Task item
Return nothing but the lines from the one with "-276,6 +276,7 @@" through the one with "top: 124px;" in the data below, word for word and without pictures.

Segment Start: Input

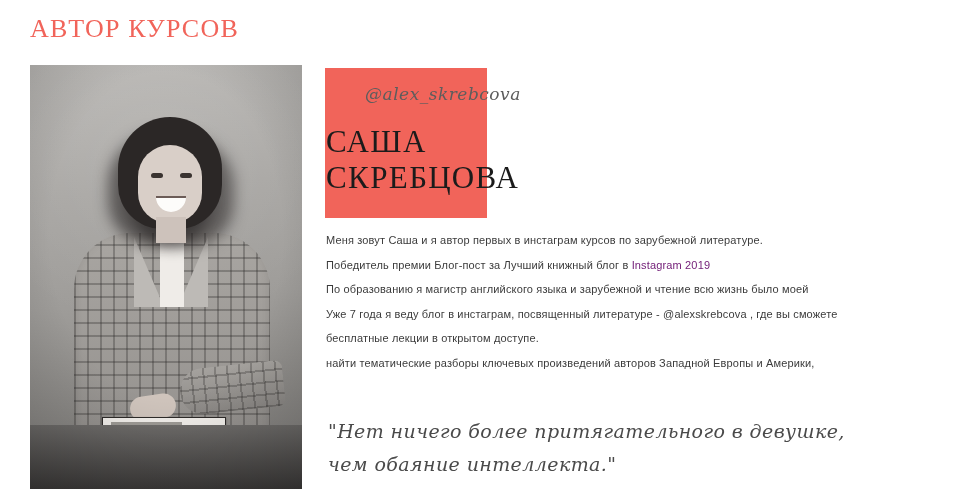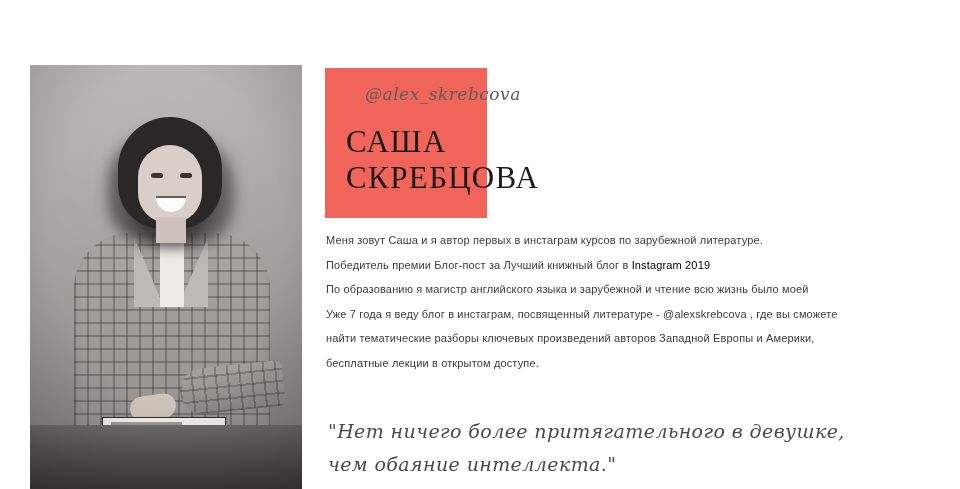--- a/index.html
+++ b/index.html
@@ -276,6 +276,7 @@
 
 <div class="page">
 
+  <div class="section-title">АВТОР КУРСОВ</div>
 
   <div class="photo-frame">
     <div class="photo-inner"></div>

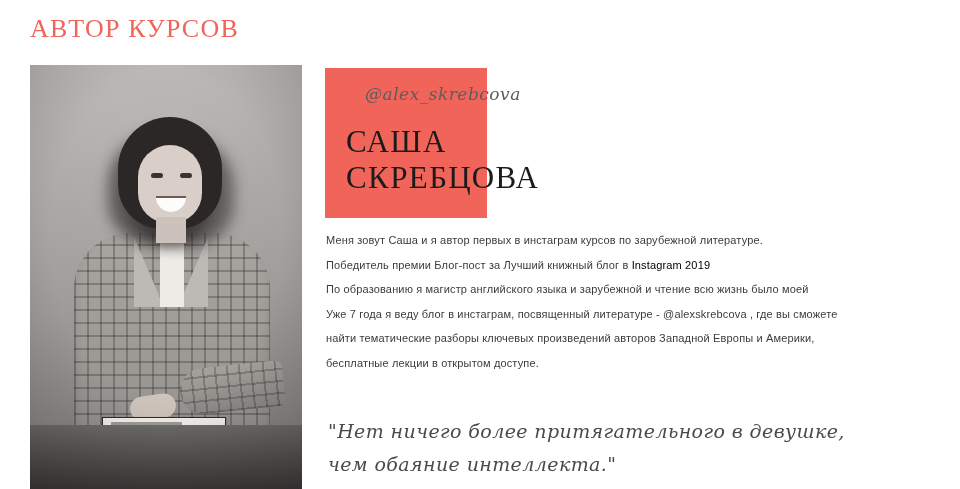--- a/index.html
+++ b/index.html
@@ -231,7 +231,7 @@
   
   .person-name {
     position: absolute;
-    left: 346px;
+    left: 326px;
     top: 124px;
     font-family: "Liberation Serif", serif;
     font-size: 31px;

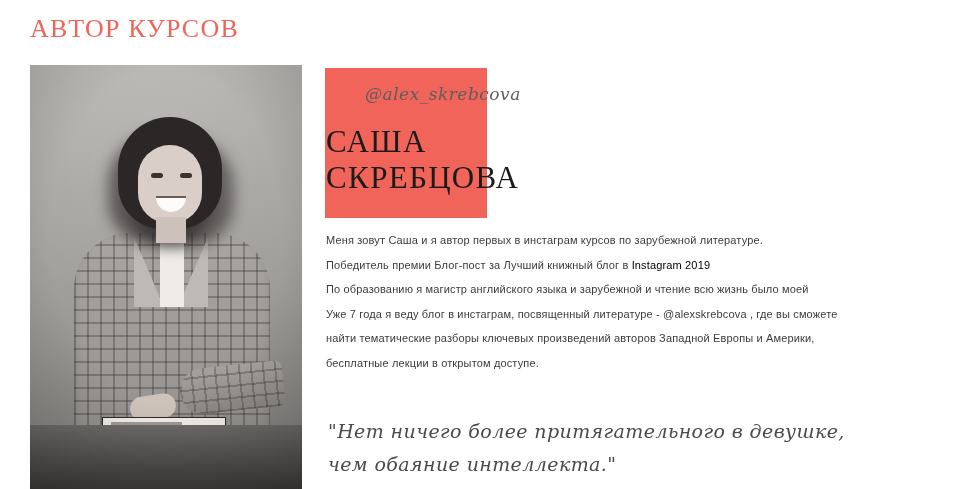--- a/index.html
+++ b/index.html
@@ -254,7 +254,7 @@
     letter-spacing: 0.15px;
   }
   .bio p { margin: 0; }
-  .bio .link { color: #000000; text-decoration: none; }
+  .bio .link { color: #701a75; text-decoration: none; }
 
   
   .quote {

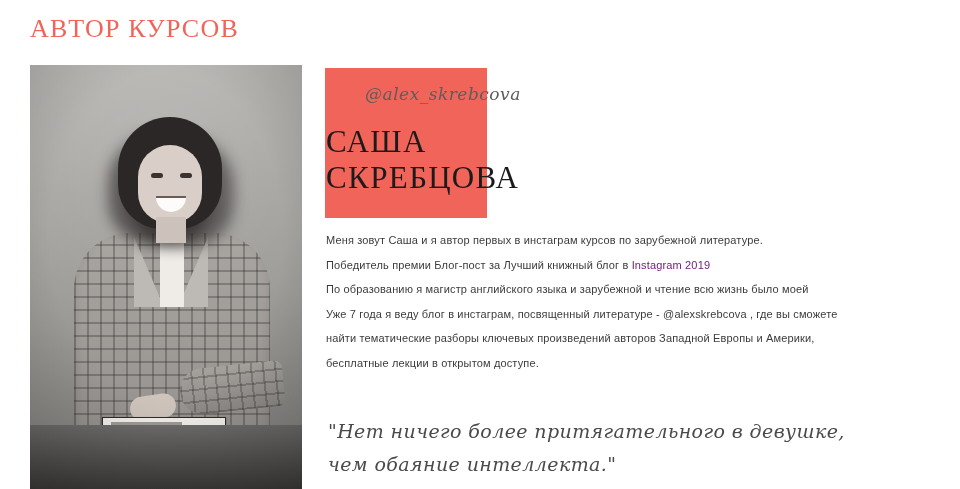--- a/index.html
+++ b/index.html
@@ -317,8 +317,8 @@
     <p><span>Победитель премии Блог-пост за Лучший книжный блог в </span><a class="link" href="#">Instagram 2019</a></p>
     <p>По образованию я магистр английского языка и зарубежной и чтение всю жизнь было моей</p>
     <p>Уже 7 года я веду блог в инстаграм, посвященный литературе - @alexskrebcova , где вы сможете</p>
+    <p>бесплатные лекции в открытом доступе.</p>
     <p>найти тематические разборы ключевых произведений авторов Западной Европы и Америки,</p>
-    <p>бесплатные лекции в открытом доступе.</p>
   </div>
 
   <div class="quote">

Segment End: Input

Exercise result
@@ -276,6 +276,7 @@
 
 <div class="page">
 
+  <div class="section-title">АВТОР КУРСОВ</div>
 
   <div class="photo-frame">
     <div class="photo-inner"></div>

--- a/index.html
+++ b/index.html
@@ -231,7 +231,7 @@
   
   .person-name {
     position: absolute;
-    left: 346px;
+    left: 326px;
     top: 124px;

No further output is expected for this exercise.